• ABOUT THIS TASK: Could you copy the records below exactly, leaving out any pictures they include?

• INPUT RECORDS:
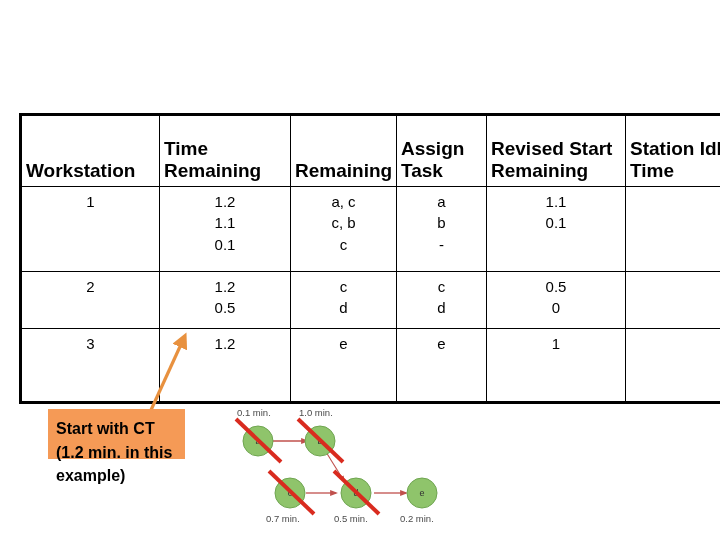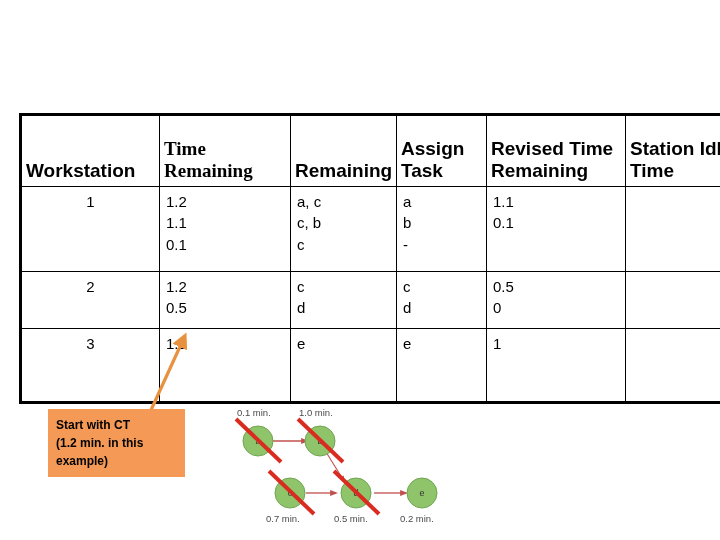"Time Remaining" .th-tr { font-family: Liberation Serif, serif -> none }
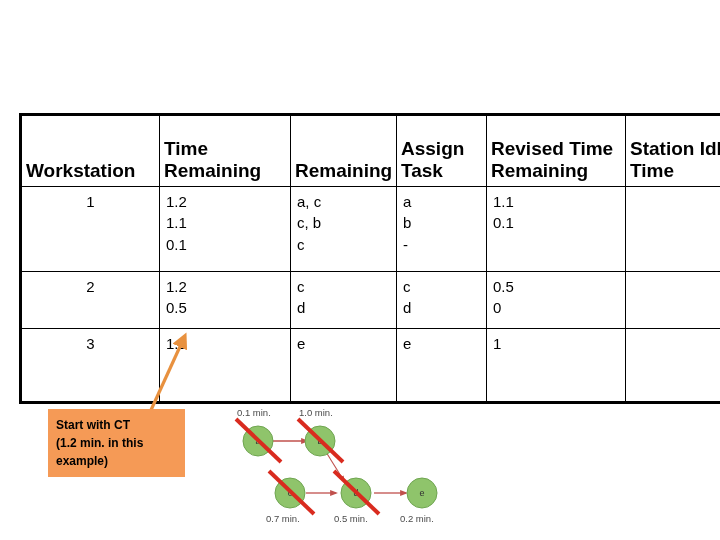"Revised Time Remaining" th.th-rtr { text: Time -> Start }
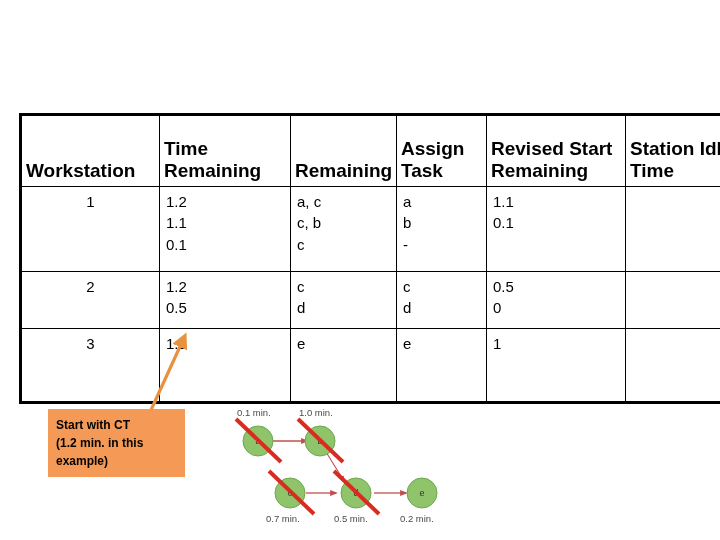"1.2" .pad-center { text-align: left -> center }
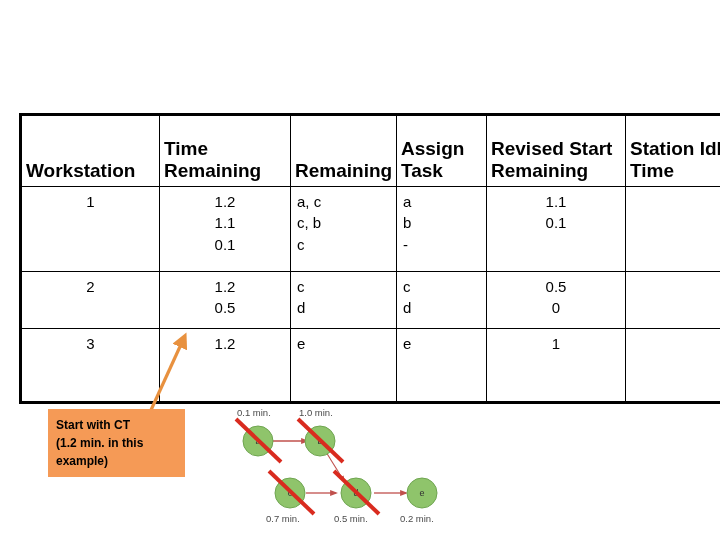"a, c" .c-left { text-align: left -> center }
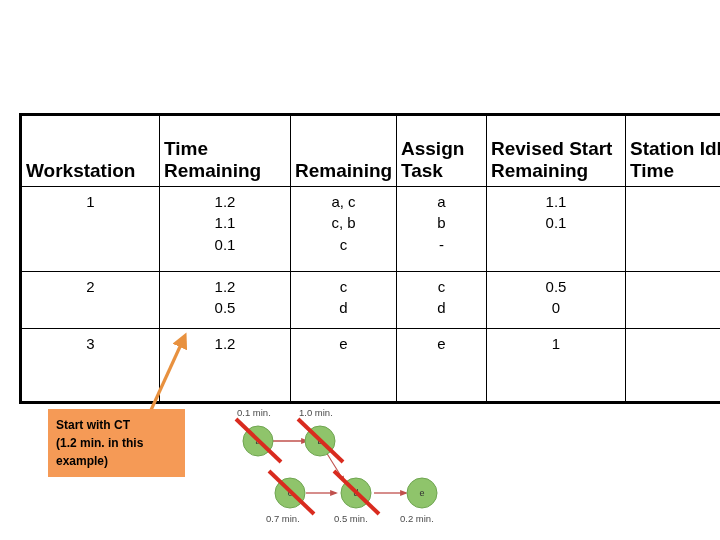"Start with CT" #callout-box { font-size: 12px -> 16px; height: 68px -> 50px }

• SOLUTION FOR THIS EXERCISE:
"Time Remaining" .th-tr { font-family: Liberation Serif, serif -> none }
"Revised Time Remaining" th.th-rtr { text: Time -> Start }
"1.2" .pad-center { text-align: left -> center }
"a, c" .c-left { text-align: left -> center }
"Start with CT" #callout-box { font-size: 12px -> 16px; height: 68px -> 50px }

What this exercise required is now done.